First of all, thank you for introducing me to this interesting poem and the poet who wrote it, Natasha Tretheway; I must admit that I'd never heard of her before.
Natasha Tretheway was born in Mississippi in 1966 to a mixed-race couple: her mother was African-American, her father was a white man from Canada. In 1966 Mississippi, such a marriage was not only scandalous, but illegal.
Natasha Tretheway was born very light-skinned, but her mother insisted that she identify herself as "black." The poem is about the lies that Natasha sometimes told in order to be accepted by white society.

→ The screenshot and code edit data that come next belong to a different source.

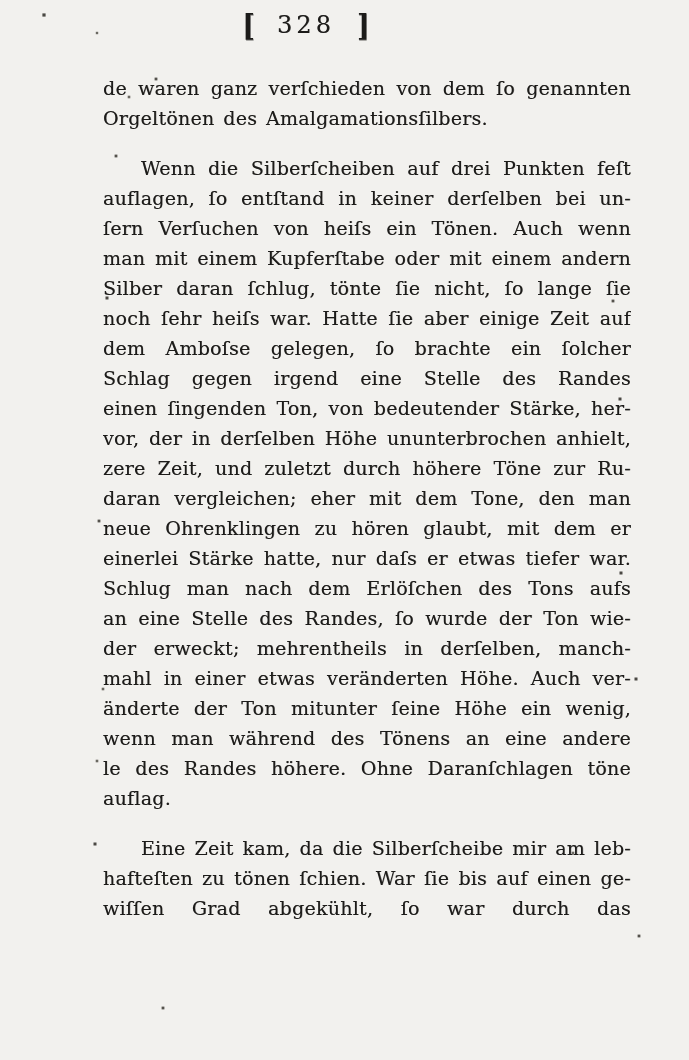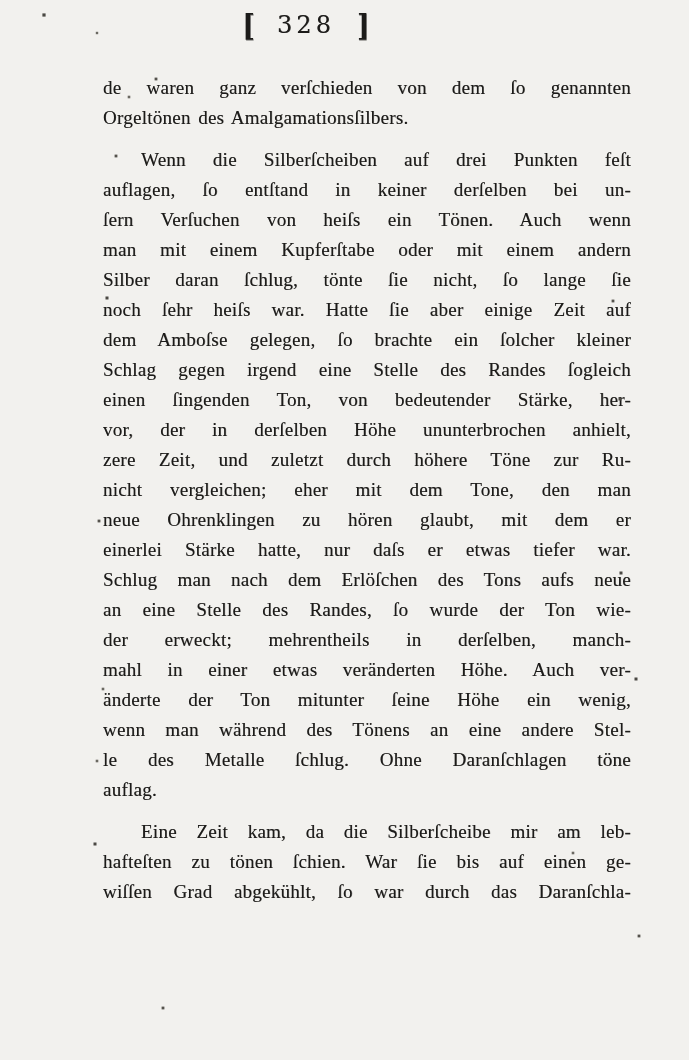--- a/index.html
+++ b/index.html
@@ -52,7 +52,7 @@
     width: 528px;
     filter: blur(0.22px);
   }
-  .para { margin: 0; font-family: Liberation Serif, serif; }
+  .para { margin: 0; }
   .para + .para { margin-top: 12px; }
   .line {
     font-size: 19px;

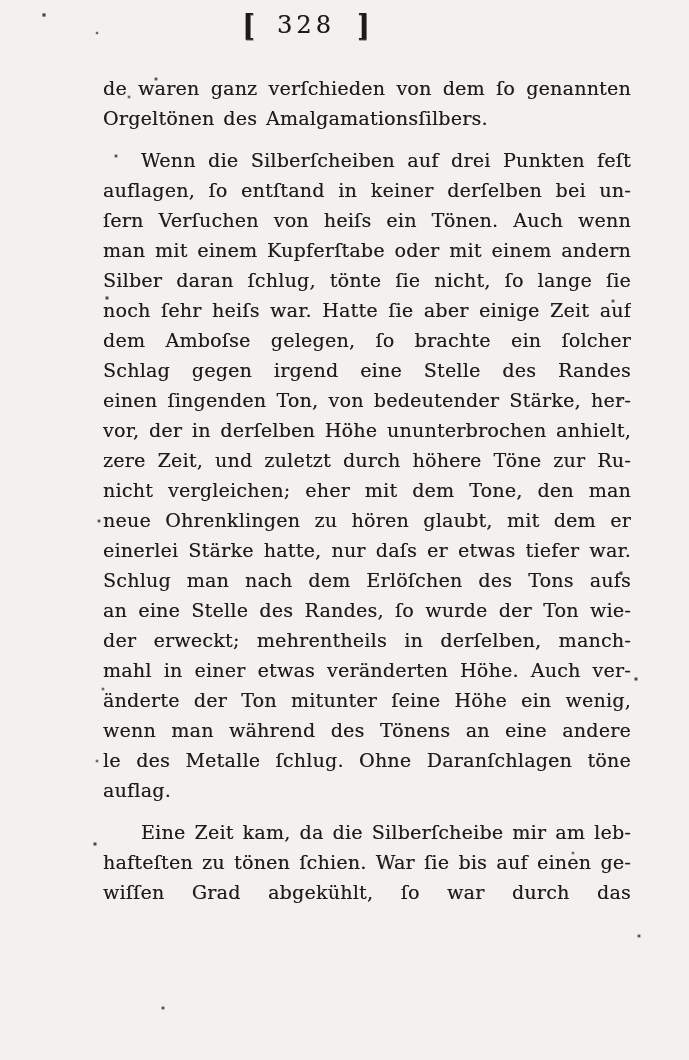--- a/index.html
+++ b/index.html
@@ -53,7 +53,7 @@
     filter: blur(0.22px);
   }
   .para { margin: 0; }
-  .para + .para { margin-top: 12px; }
+  .para + .para { margin-top: 20px; }
   .line {
     font-size: 19px;
     line-height: 30px;

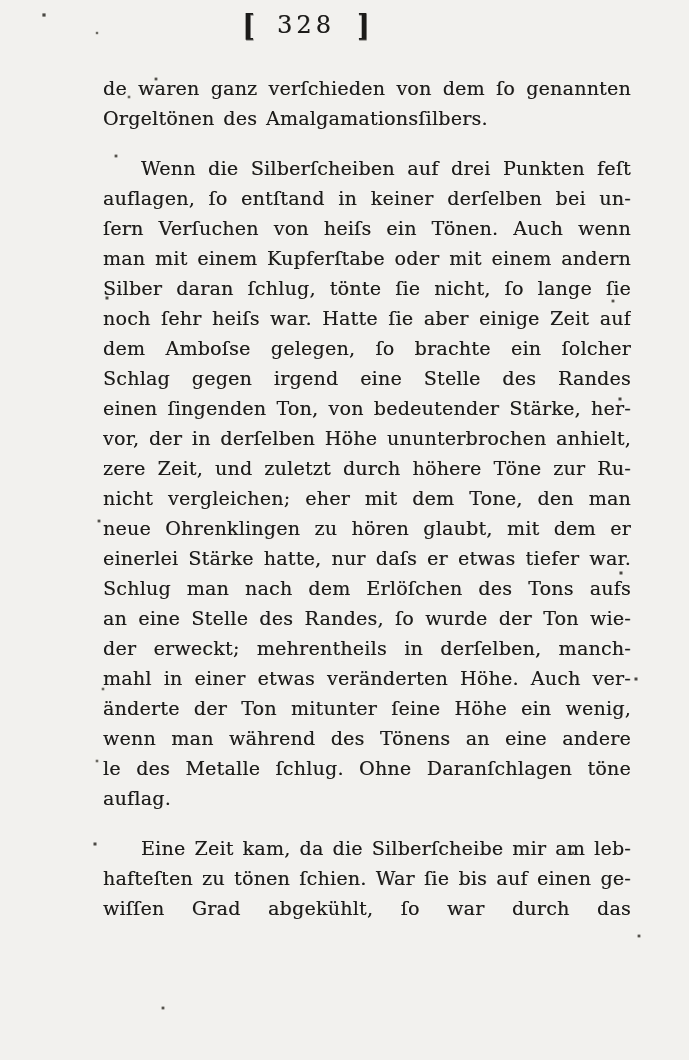--- a/index.html
+++ b/index.html
@@ -121,7 +121,7 @@
         <div class="line">einen ſingenden Ton, von bedeutender Stärke, her-</div>
         <div class="line">vor, der in derſelben Höhe ununterbrochen anhielt,</div>
         <div class="line">zere Zeit, und zuletzt durch höhere Töne zur Ru-</div>
-        <div class="line">nicht vergleichen; eher mit dem Tone, den man</div>
+        <div class="line">daran vergleichen; eher mit dem Tone, den man</div>
         <div class="line">neue Ohrenklingen zu hören glaubt, mit dem er</div>
         <div class="line">einerlei Stärke hatte, nur daſs er etwas tiefer war.</div>
         <div class="line">Schlug man nach dem Erlöſchen des Tons aufs neue</div>

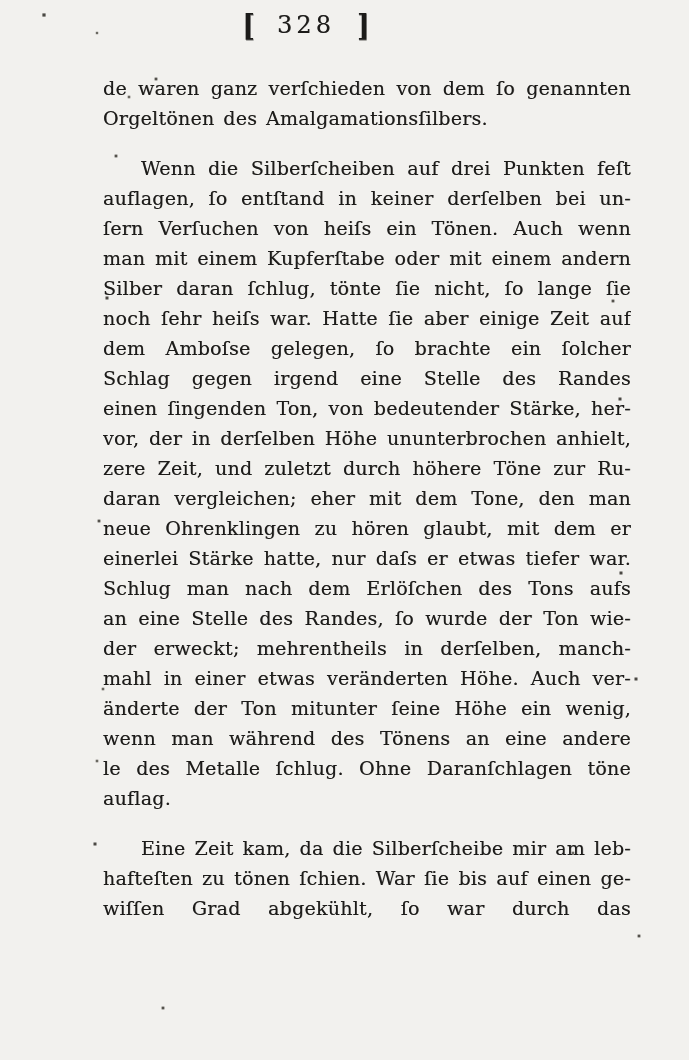--- a/index.html
+++ b/index.html
@@ -130,7 +130,7 @@
         <div class="line">mahl in einer etwas veränderten Höhe.  Auch ver-</div>
         <div class="line">änderte der Ton mitunter ſeine Höhe ein wenig,</div>
         <div class="line">wenn man während des Tönens an eine andere Stel-</div>
-        <div class="line">le des Metalle ſchlug.  Ohne Daranſchlagen töne</div>
+        <div class="line">le des Randes höhere.  Ohne Daranſchlagen töne</div>
         <div class="line no-just">auflag.</div>
       </div>
       <div class="para indented">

This is where the poem's colors come in. Natasha would tell people that she was "light-bright near white," but these were just "white lies." This seems to have a double meaning: these lies were harmless (at least in Natasha's mind) and they were about being white and intended for white people.
Amongst black people ("in a black place"), Natasha would say that she was "high yellow, red-boned." These are terms that African-Americans sometimes use to describe their fellows who are relatively light-skinned.
Natasha's mother did not approve of her lying. She would punish her daughter by washing out her mouth with ivory soap. Natasha ends the poem by saying, "I swallowed suds/ thinking they'd work/ from the inside out." The poet seems to be saying that denying her identity was a spiritual "sin" that had to be cleansed "from the inside out."